The worst part is, you're likely limiting yourself subconsciously because you know where you stand. If you're living with your parents, you're still mom and dad's son. You're not your own man. You know this at some level, even if you don’t admit it to yourself. And this knowledge will sabotage you whatever you try. It will make you hate yourself.
4. Like you I've got better than average looks, also pretty high intelligence. I'm used to getting attention from women on both counts. Problem is, I don't know what to do with that attention. I don't have game. So the higher class girls feel attracted to me for a bit, have a peek, see that I've got no edge, and then they move on. This happened to me in January with a girl from a well-to-do family. I bit the bait and when she rejected me I had this cringing pain in my solar plexus for weeks. That's when I knew it's time to start working on my power. Without exception, the girls who've stuck by me over the years have been needy and desperate. This is what you get with the entitlement mindset, in my experience. If you're not doing any work and wait for girls to come to you, you'll get the ones who don't have many options. This woman in January basically hit on me because she's getting on in age and is desperate to have children. It's been similar in all of my relationships. I get the aging girls or the victimized girls or the sexually repressed girls. I feel for all of them, but I don't want that anymore. So I'm going to do what I need to do to change it.
5. Some guys out there are probably smirking at a guy in his 30's living with his parents. But the truth is, living with your parents into your 30's probably means you've got issues that run deep and are beyond your awareness. In my case, I have enmeshment issues with both my parents and there's a history of emotional incest in the family. These things go back to my early childhood. Basically, my parents were not mature enough to raise me properly. Therapy helped me see that I feel serious guilt when I think about leaving them. It feels like I'm abandoning them. So I've learned to fear my independence and make all sorts of excuses. Your situation may be different, but it's worth looking into. I've met a lot of "late starters" like me, both men and women.

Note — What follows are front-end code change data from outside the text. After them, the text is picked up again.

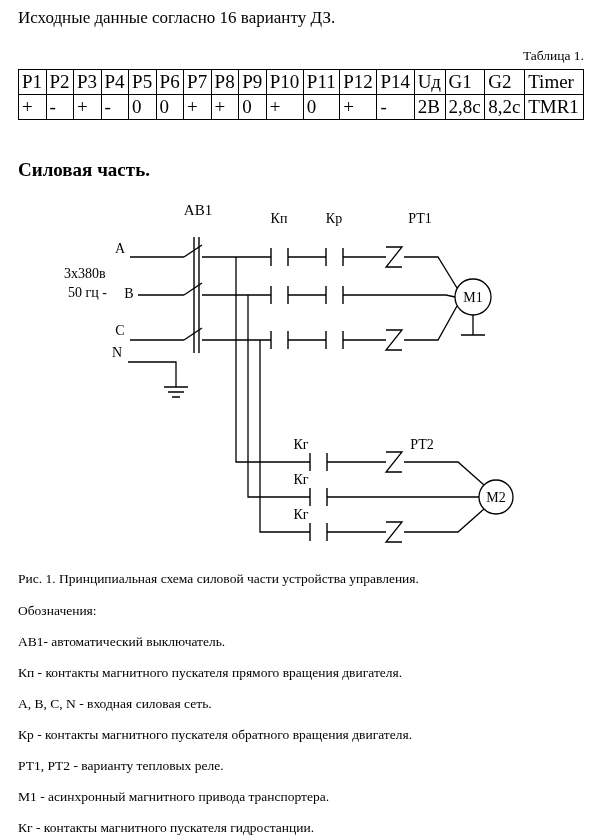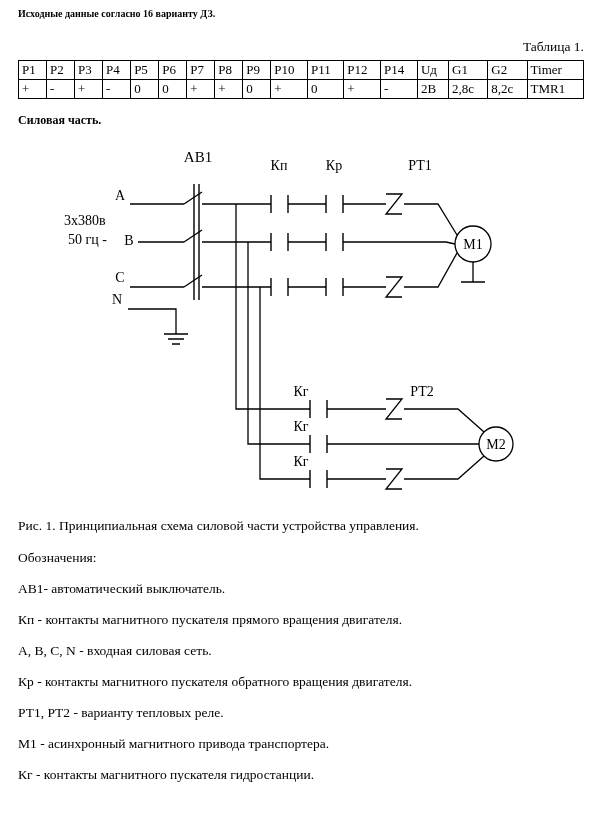--- a/index.html
+++ b/index.html
@@ -3,30 +3,30 @@
 <meta charset="utf-8">
 <style>
   * { margin:0; padding:0; box-sizing:border-box; }
   html,body { background:#ffffff; }
   body {
     width:602px; height:837px; overflow:hidden;
     font-family:"Liberation Serif","DejaVu Serif",serif;
     color:#000;
   }
   .page { padding:8px 18px 0 18px; }
-  .doc-title { font-weight:bold; font-size:10px; }
+  .doc-title { font-weight:normal; font-size:17px; }
   .table-label { text-align:right; font-size:13.5px; margin-top:20px; }
   table.params {
     border-collapse:collapse; width:100%; margin-top:5px;
   }
   table.params td {
-    border:1px solid #000; font-size:13px; padding:1px 3px;
+    border:1px solid #000; font-size:19px; padding:1px 3px;
     height:18px; text-align:left; white-space:nowrap;margin-top:28px;
   }
-  .section-title { font-weight:bold; font-size:12px; margin-top:14px; }
+  .section-title { font-weight:bold; font-size:19px; margin-top:39px; }
   .diagram-wrap { margin-top:4px; }
   svg text { font-family:"Liberation Serif","DejaVu Serif",serif; font-size:14px; fill:#000; }
   svg text.big { font-size:15px; }
   .fig-caption { text-align:left; font-size:13.5px; margin-top:10px; }
   .legend-title { font-weight:normal; font-size:13.5px; margin-top:16px; }
   .legend-item { font-size:13.5px; margin-top:15px; }
 </style>
 </head>
 <body>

I can tell you that all of them had some serious emotional baggage related to their parents. For me this baggage showed up as life-long ‘oneitis’ and all the pain that comes with it. I get a whiff of that from you when you say "it's always in the back of my mind how I deserve a great girl who is into me as much as I would be into them". This sounds like a Madonna-type fantasy, the kind of thing that comes from having mother issues. If you're never getting laid like you said, you might be idealizing girls and dealing with some kind of guilt underneath. I don't mean to judge, I'm in the same boat. I can tell you that working on these issues will free up your energy so you can start getting what you want and feeling good about it.
Not sure how much of this applies to you, but I thought I'd share what came to mind. Thanks for your post, it's helping me get my own shit into words.